Колт встает, изливая на меня свою сущность и окутывая меня своей аурой.

— Это когда мы вдвоем обладаем твоим телом, чтобы доставить тебе невообразимое удовольствие.

Я сглатываю наполнившую мой рот слюну. У меня перехватывает дыхание, и между бедер возникает боль. Он нависает надо мной, его губы совсем близко.

— Как и сказал Кэш, — он отстраняется, и я постепенно прихожу в себя. — Все стороны должны этого хотеть.

Это что в его голосе? Юмор? Черт возьми, он…как там он тогда сказал? Придурок.

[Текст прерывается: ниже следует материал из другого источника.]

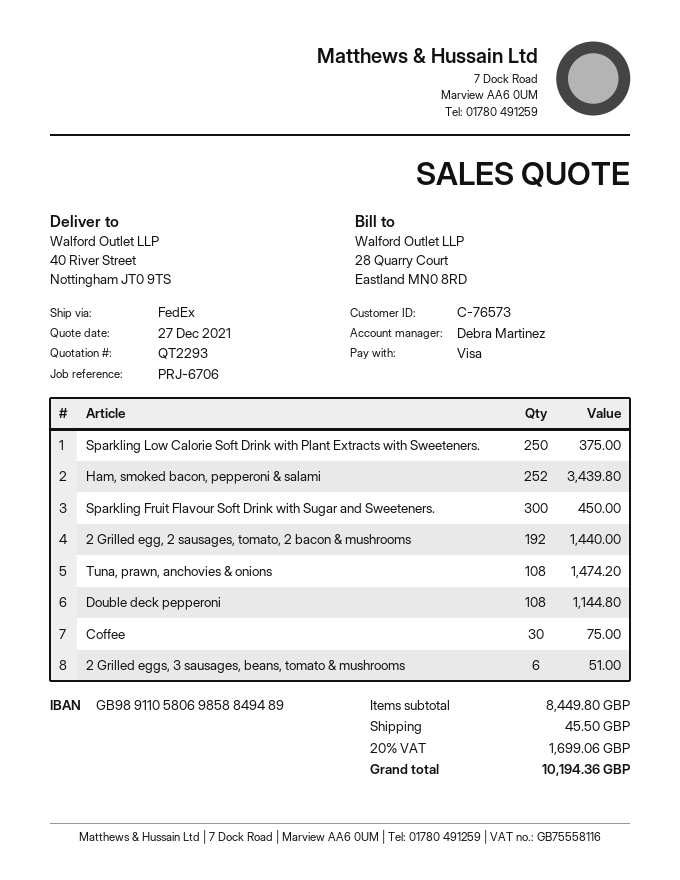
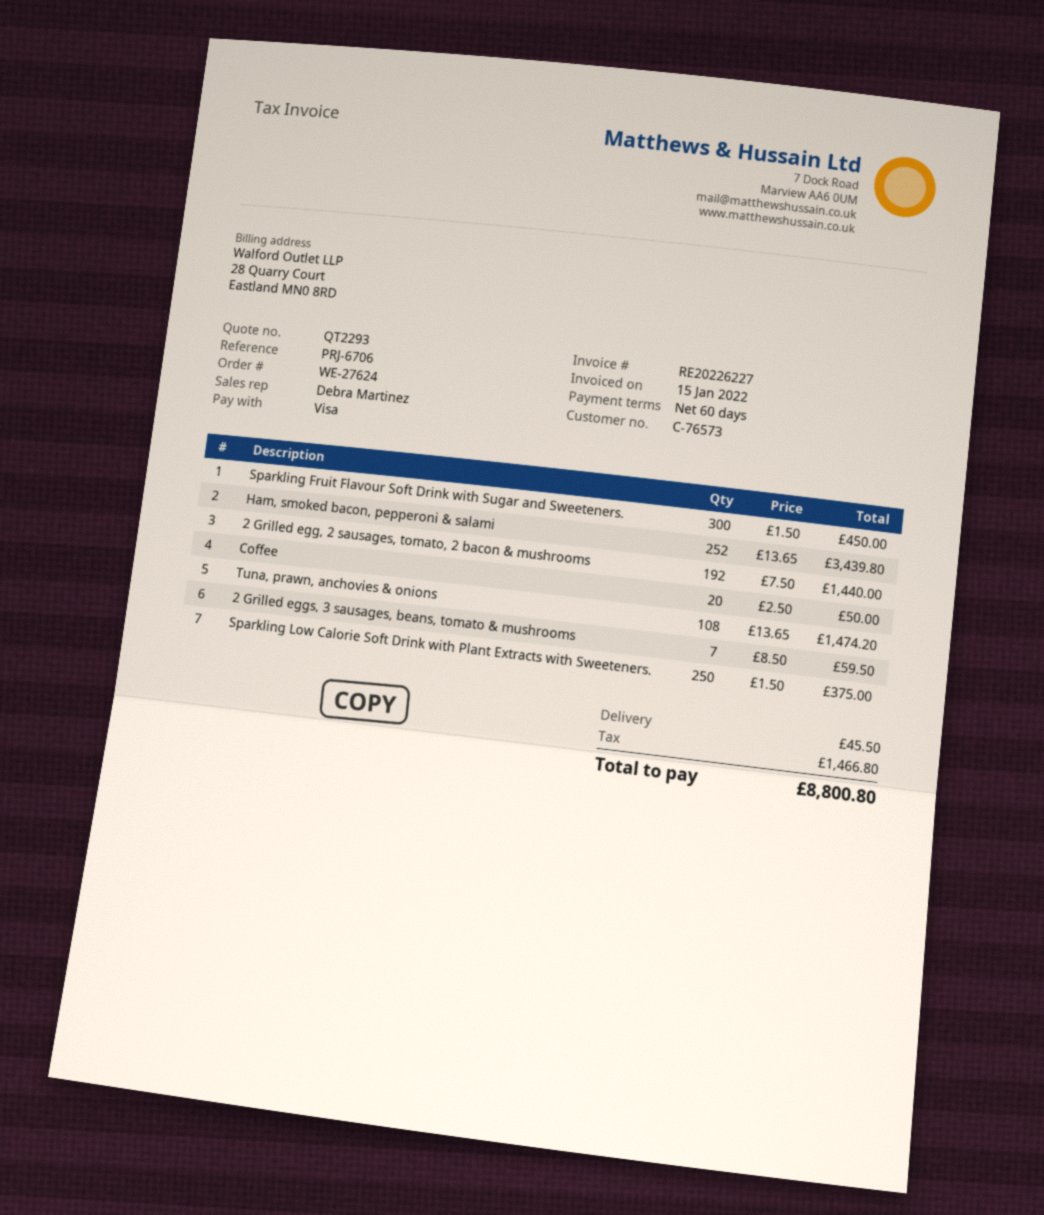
Double deck pepperoni: 108 for 1144.80 -> none
Coffee: 30 for 75.00 -> 20 for 50.00
2 Grilled eggs, 3 sausages, beans, tomato & mushrooms: 6 for 51.00 -> 7 for 59.50
tax: 1699.06 -> 1466.80
total: 10194.36 -> 8800.80

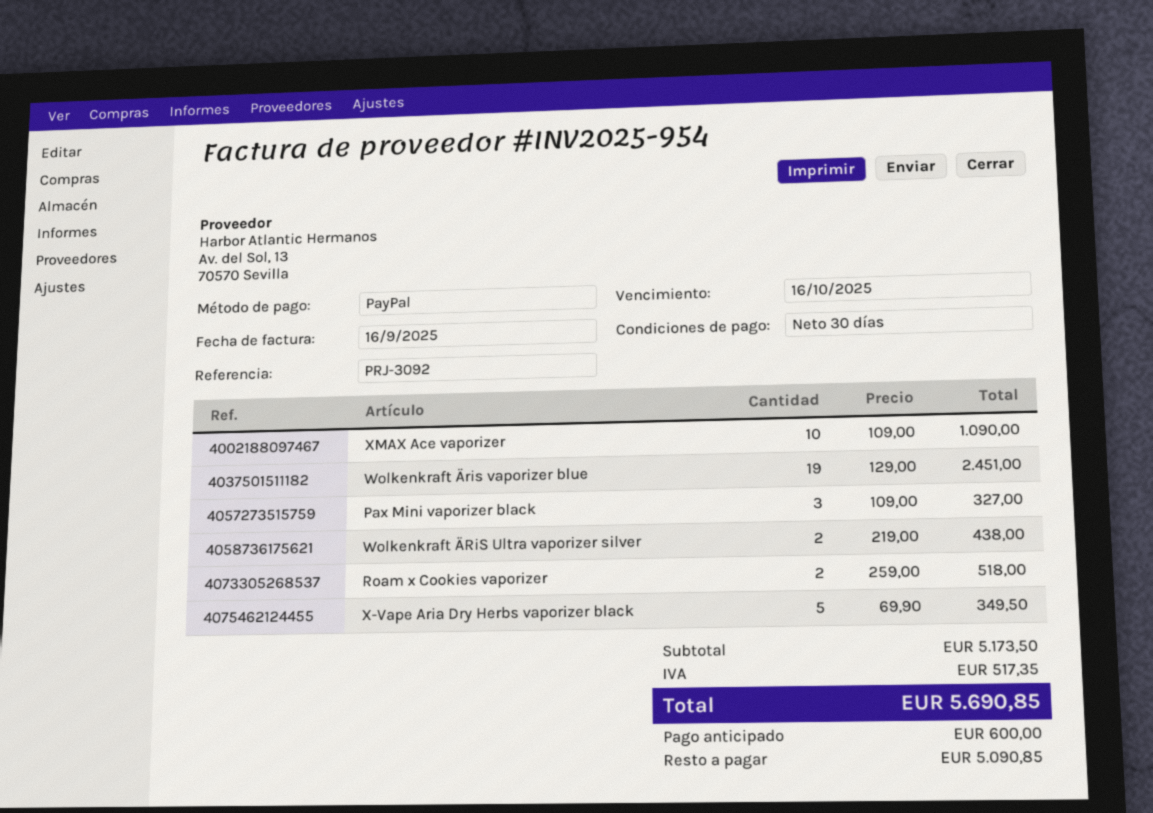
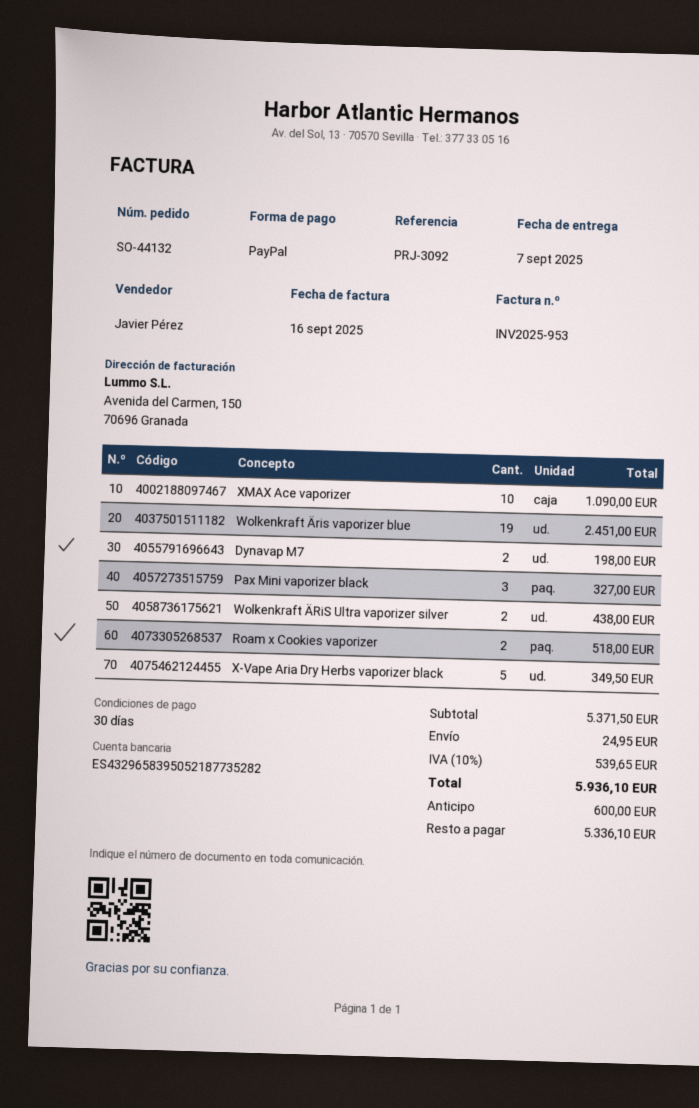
invoice number: INV2025-954 -> INV2025-953
Dynavap M7: none -> 2 for 198.00
subtotal: 5173.50 -> 5371.50
shipping: none -> 24.95
tax: 517.35 -> 539.65
total: 5690.85 -> 5936.10
balance: 5090.85 -> 5336.10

— Как бы там ни было, вернемся к нашей истории, — откашливается Кэш. — Тогда твой отец еще не был главным. Как только это произошло, он запретил людям покидать остров в качестве миссионеров. Он больше не хотел, чтобы туда приезжали посторонние — там должны были быть только чистокровные дети, которых с рождения растили на острове, чтобы никакие внешние влияния, рассказы и правда не портили его идеальную жизнь, — заканчивает Кэш, и за ним подхватывает Колт.